Muitas mulheres convivem com esses sintomas por acreditarem que são "normais da idade", mas há formas de tratá-los.
Publicado em 29/07/2026 às 15:27
Muitas mulheres acreditam que sentir dor durante a relação sexual ou perceber um ressecamento vaginal após a menopausa é algo que deve ser aceito como consequência natural do envelhecimento. Embora esses sintomas sejam comuns nessa fase da vida, eles não devem ser considerados normais, principalmente quando comprometem o bem-estar e a qualidade de vida.
Durante a menopausa, ocorre uma redução significativa da produção de estrogênio, hormônio responsável por manter a saúde dos tecidos da região íntima.

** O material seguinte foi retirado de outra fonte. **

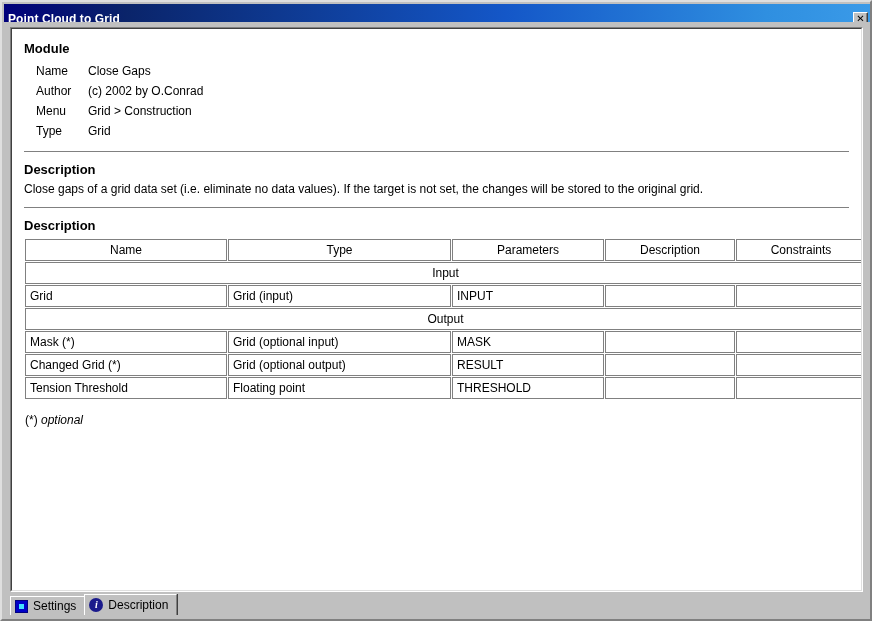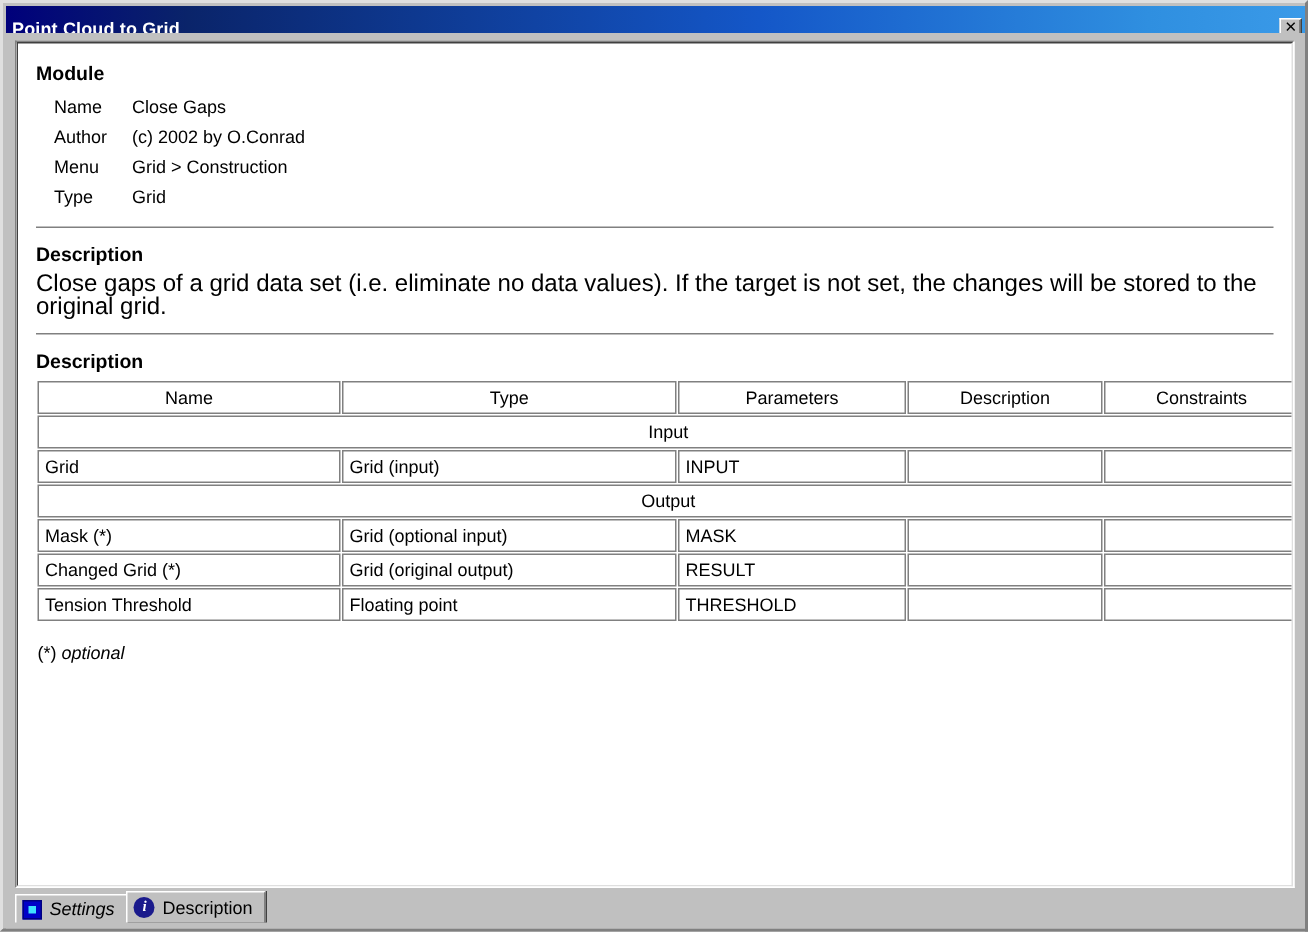--- a/index.html
+++ b/index.html
@@ -146,7 +146,7 @@
 
   
   .desc-text {
-    font-size: 16px;
+    font-size: 12px;
     line-height: 15px;
     margin: 0;
   }

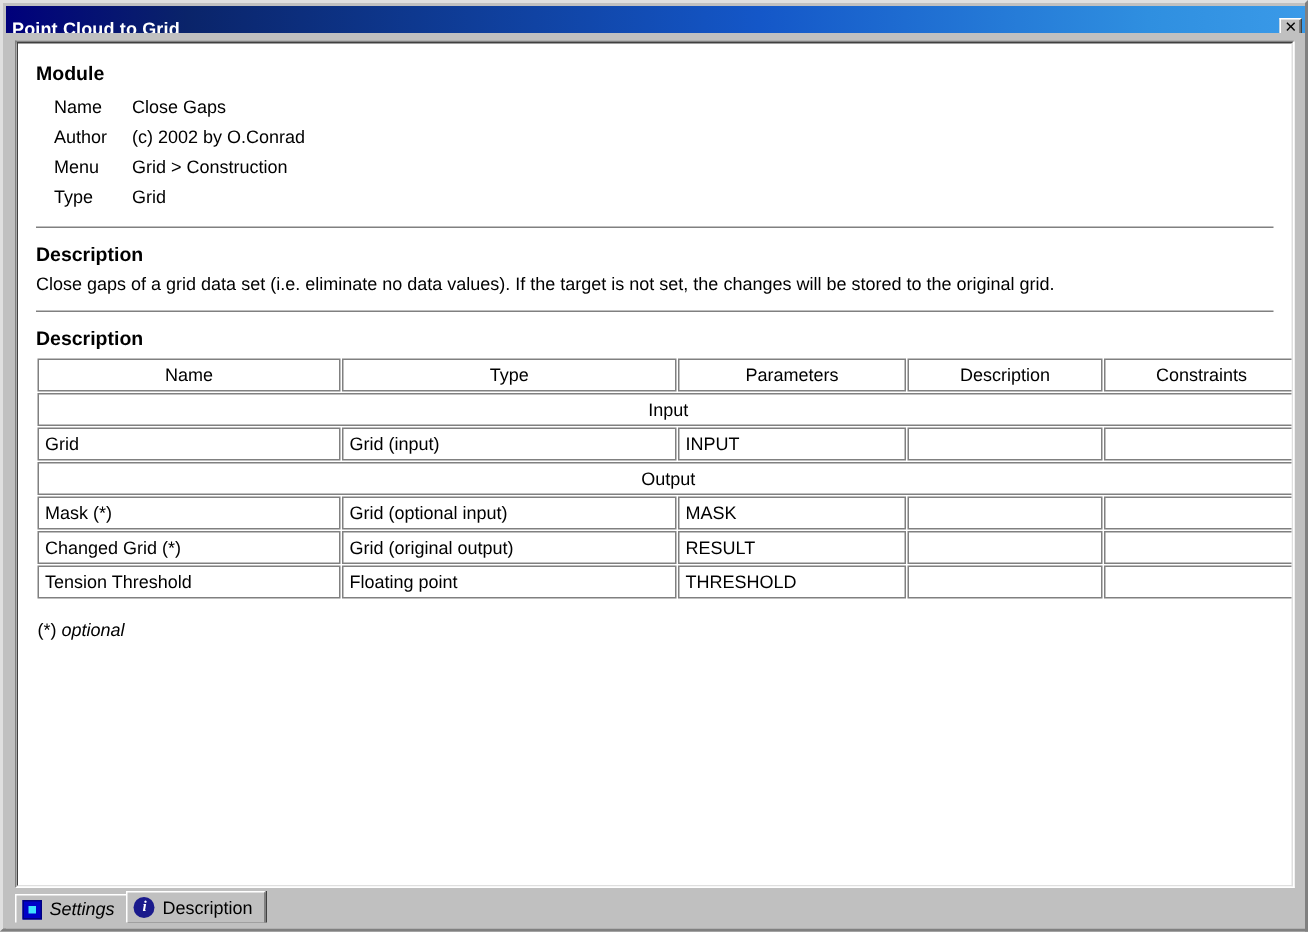--- a/index.html
+++ b/index.html
@@ -337,7 +337,7 @@
             </tr>
             <tr>
               <td class="col-name">Changed Grid (*)</td>
-              <td class="col-type">Grid (original output)</td>
+              <td class="col-type">Grid (optional output)</td>
               <td class="col-ident">RESULT</td>
               <td class="col-desc"></td>
               <td class="col-constr"></td>

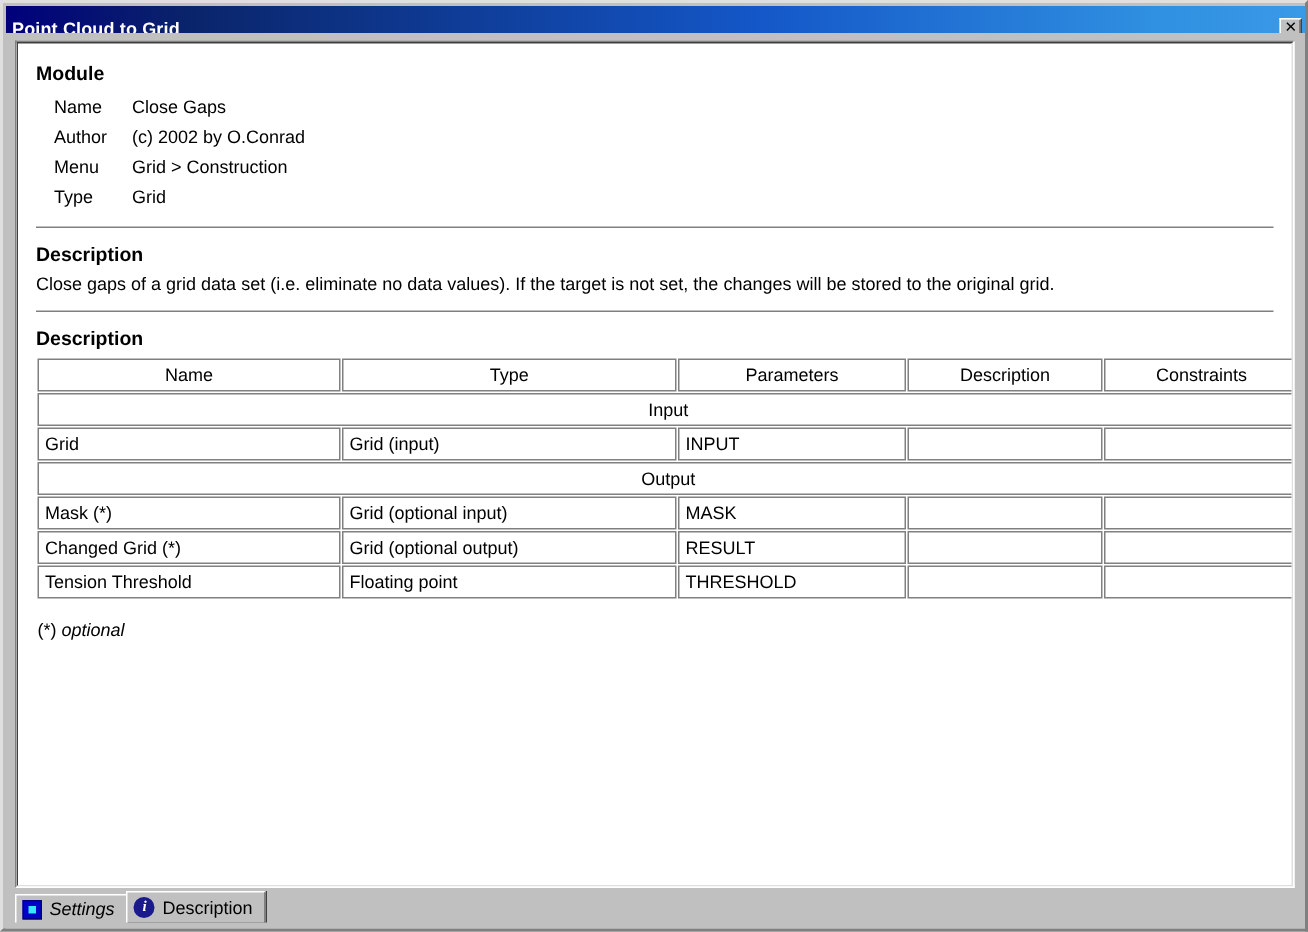--- a/index.html
+++ b/index.html
@@ -214,7 +214,6 @@
   .tab.inactive {
     margin-top: 2px;
     height: 19px;
-    font-style: italic;
   }
   .tab.active {
     margin-top: 0;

Com essa diminuição, a mucosa vaginal torna-se mais fina, menos elástica e produz menos lubrificação natural. Como consequência, muitas mulheres passam a sentir ressecamento, ardor e dor durante a relação sexual.
Além do desconforto físico, esses sintomas podem afetar a autoestima, a intimidade do casal e até fazer com que muitas mulheres evitem as relações sexuais por medo da dor. Infelizmente, ainda é comum que essas queixas sejam vistas como “normais da idade”, levando muitas mulheres a sofrerem em silêncio.
A boa notícia é que existem tratamentos eficazes. A abordagem depende da avaliação individual e pode incluir mudanças de hábitos, uso de lubrificantes e hidratantes vaginais, terapia hormonal quando indicada pelo médico e fisioterapia pélvica. A fisioterapia atua na melhora da mobilidade e da elasticidade dos tecidos, no relaxamento da musculatura do assoalho pélvico quando necessário e no tratamento da dor, contribuindo para uma vida íntima mais confortável e saudável.
Quanto mais cedo a mulher buscar orientação, maiores são as chances de aliviar os sintomas e recuperar sua qualidade de vida. A menopausa representa uma nova fase da vida, mas ela não deve ser sinônimo de dor ou sofrimento.
Se você apresenta dor na relação, ressecamento vaginal ou qualquer outro desconforto íntimo, converse com um profissional de saúde. Existem tratamentos seguros e eficazes que podem fazer a diferença no seu dia a dia.